On a simple note, assessing the patient for jaw mobility and periodontal support is well-known, and it is up to us to choose between more than 100 designs of MAD to prescribe for the patient. Fitting and making the MAD comfortable is a skill we all have from fitting acrylic bite guards and orthodontic retainers. As the jaw is held forward through the night, there are certain side effects we must be comfortable to manage with our patients. Primarily, these are short term: excess salivation and soreness in the muscles of mandibular movement. There is a protocol to ‘reset’ the bite to normal after a night’s protrusion that eliminates another category of problems. If we have done a proper TMJ assessment, there are a few long-term side effects to be concerned about, especially given the improvement in whole-body health that comes with an open airway.

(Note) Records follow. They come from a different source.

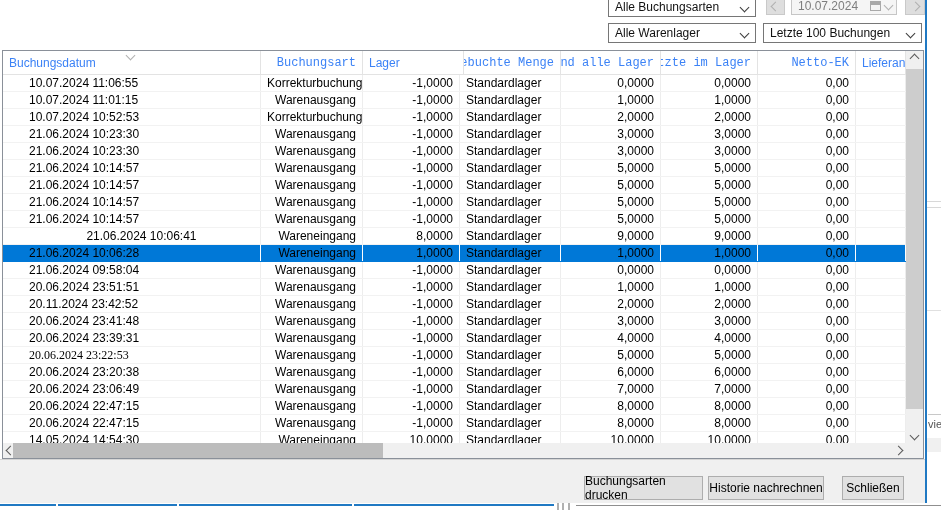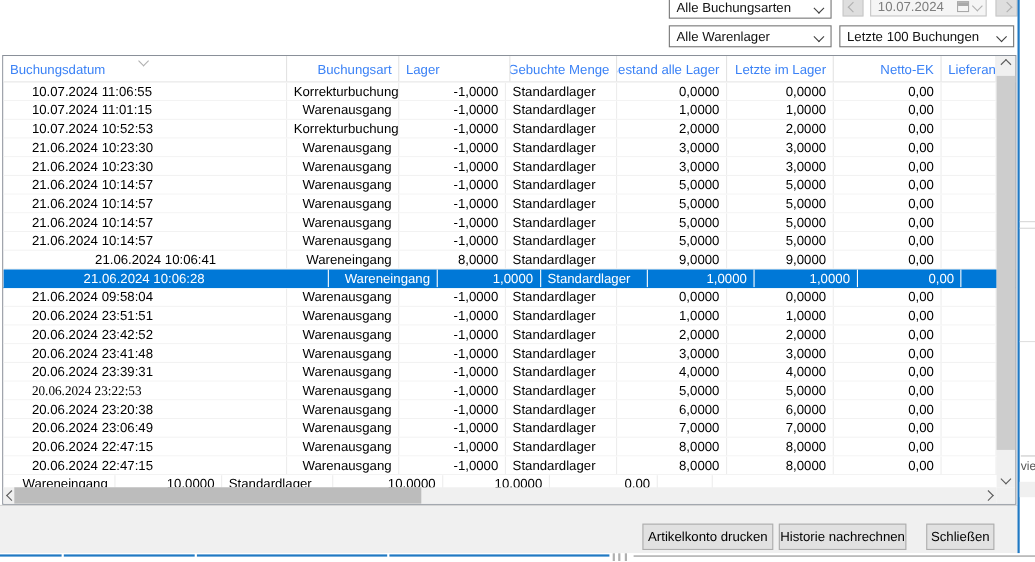--- a/index.html
+++ b/index.html
@@ -46,7 +46,7 @@
   .hcell{box-sizing:border-box;height:23px;border-right:1px solid #e3e3e3;
          display:flex;align-items:center;padding:0 6px;color:#3b82f6;
          overflow:hidden;white-space:nowrap;}
-  .hcell.a-right{justify-content:flex-end;}
+  .hcell.a-right{justify-content:flex-end;font-family:Liberation Mono, monospace;}
   .sortglyph{position:absolute;left:124px;top:1px;}
   .gbody{position:relative;height:369px;overflow:hidden;}
   .trow{display:flex;height:17px;box-sizing:border-box;border-bottom:1px solid #f2f2f2;background:#fff;}

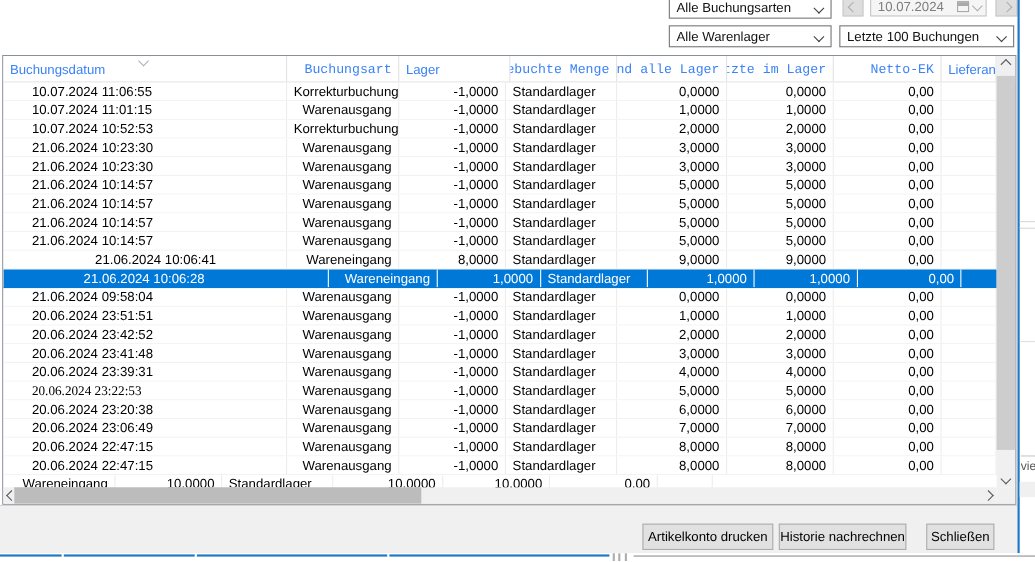--- a/index.html
+++ b/index.html
@@ -54,7 +54,7 @@
          padding:0 6px;overflow:hidden;white-space:nowrap;}
   .tcell.a-right{text-align:right;}
   .tcell.c-0{padding-left:26px;}
-  .trow.selected{background:#0078d7;color:#ffffff;border-bottom-color:#0078d7;padding-left:47px;}
+  .trow.selected{background:#0078d7;color:#000000;border-bottom-color:#0078d7;}
   .trow.selected .tcell{border-right-color:#fdfdfd;}
 
   

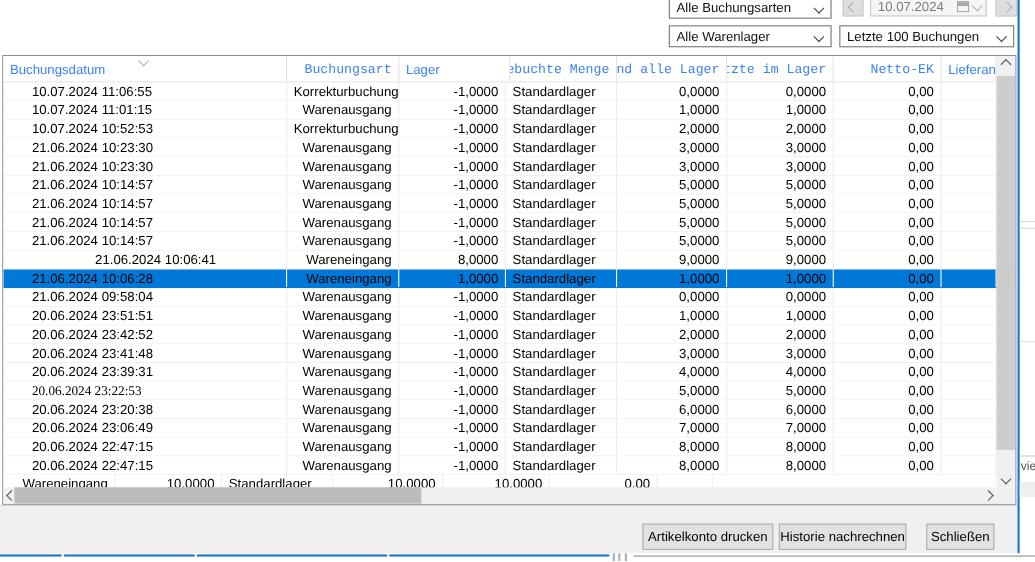--- a/index.html
+++ b/index.html
@@ -265,7 +265,7 @@
         <div class="tcell a-left c-7" style="width: 50px;"></div>
       </div>
       <div class="trow">
-        <div class="tcell a-left c-0" style="width: 258px;">20.06.2024 23:42:52</div>
+        <div class="tcell a-left c-0" style="width: 258px;">20.11.2024 23:42:52</div>
         <div class="tcell a-right c-1" style="width: 102px;">Warenausgang</div>
         <div class="tcell a-right c-2" style="width: 97px;">-1,0000</div>
         <div class="tcell a-left c-3" style="width: 101px;">Standardlager</div>

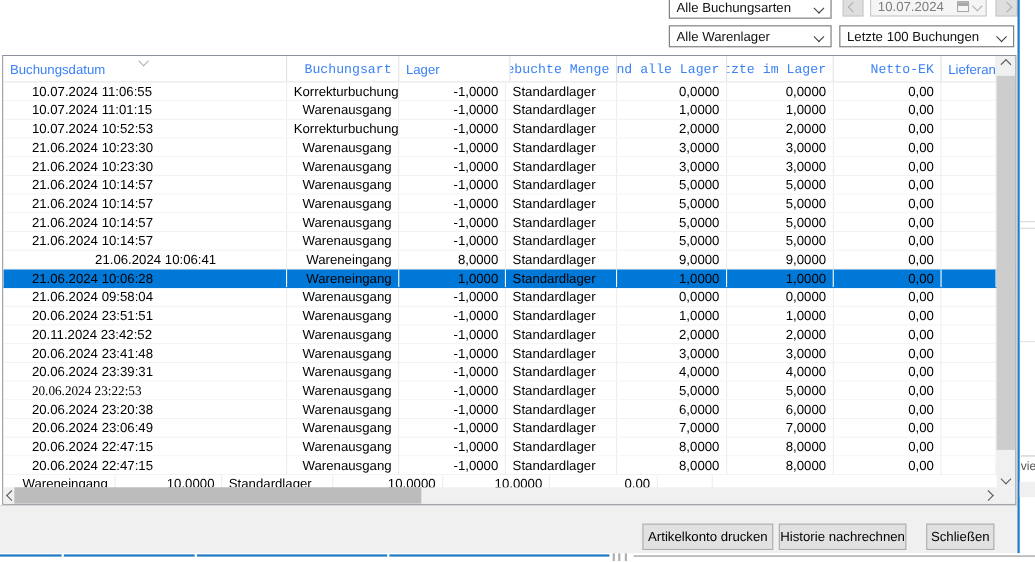--- a/index.html
+++ b/index.html
@@ -345,6 +345,7 @@
         <div class="tcell a-left c-7" style="width: 50px;"></div>
       </div>
       <div class="trow">
+        <div class="tcell a-left c-0" style="width: 258px;">14.05.2024 14:54:30</div>
         <div class="tcell a-right c-1" style="width: 102px;">Wareneingang</div>
         <div class="tcell a-right c-2" style="width: 97px;">10,0000</div>
         <div class="tcell a-left c-3" style="width: 101px;">Standardlager</div>

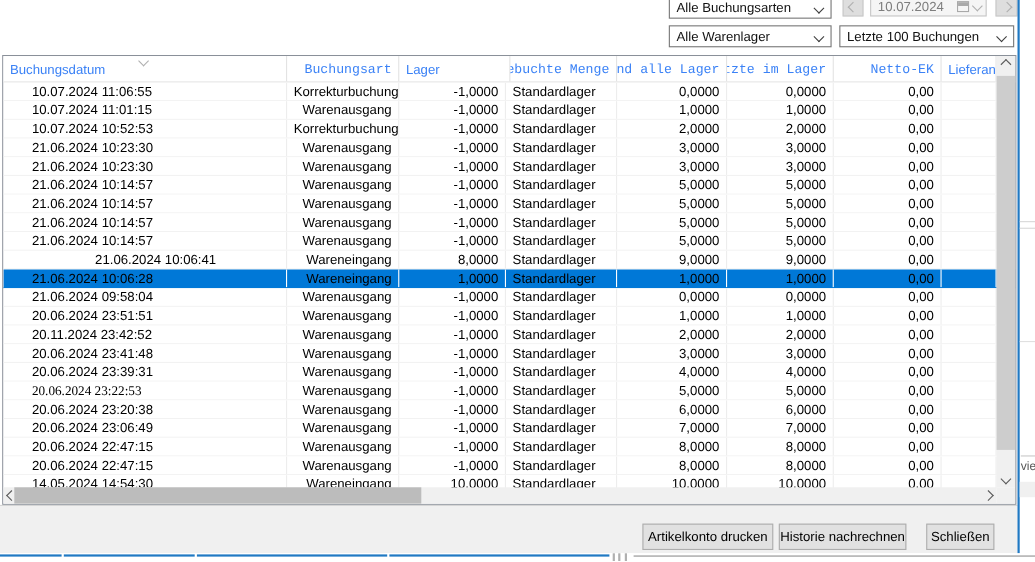--- a/index.html
+++ b/index.html
@@ -377,7 +377,7 @@
 </div>
 
 <div class="footer">
-  <div class="btn" id="btn-print">Artikelkonto drucken</div>
+  <div class="btn" id="btn-print">Buchungsarten drucken</div>
   <div class="btn" id="btn-recalc">Historie nachrechnen</div>
   <div class="btn" id="btn-close">Schließen</div>
 </div>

Because we are dealing with medical diagnosis and the consequences of apnea and hypoxia, dentists are obligated to work with the medical professionals the patients trust. As a team, the airway issues can be managed well and the patient’s health can be optimally improved. To create this excellent medical collaboration, each part of the team learns to trust the other parts. The physician, who has a choice they can always count on, PAP therapy, is often reluctant to trust their patient’s health to an unproven, and sometimes in their eyes untrained, dentist. As patients are shared, results are seen, and the culture of collaboration is built, the exchange of patients becomes more routine, and they feel the trust between professionals concerned with their best medical outcome. Dentists and other professionals realize their impact on eating, sleeping, and breathing; the three fundamentals of physiology. Building this preferred scenario cannot be described in the same way as changing a restorative material or adding a new technology. Assimilating airway health into a busy practice is a choice of culture, of branding, and of commitment of the entire office team to change the way things are done. While the chair time devoted to airway health services is not too demanding, the administrative burden and doctor decision-making time are quite different. Airway health is something treated mostly by history, assessment, and planning – all of which take time and effort, but not so much hands-on time. Medical professionals and patients will call on each member of the team to ask questions or expect work from, as scheduling, billing, lab communication, and chair time are all involved. Dental hygienists are often key members of the airway health team as they uncover signs and symptoms as well as help patients through diagnosis and treatment protocols.
Save your patients’ lives
Sounds serious, right? Indeed, this is true. Why should a dentist want to take on a burden like this? There are probably as many reasons as there are dentists involved in airway health, but it can all be summed up this way: Can you close your eyes and remember how you felt when you provided your very best dental restoration service – the finest porcelain smile, the best occlusion, the healthiest periodontal support? How happy the patient felt and how sincere the handshake and hug that came with it was?
Now imagine that same scenario, only this time, the patient is thanking you for saving their life.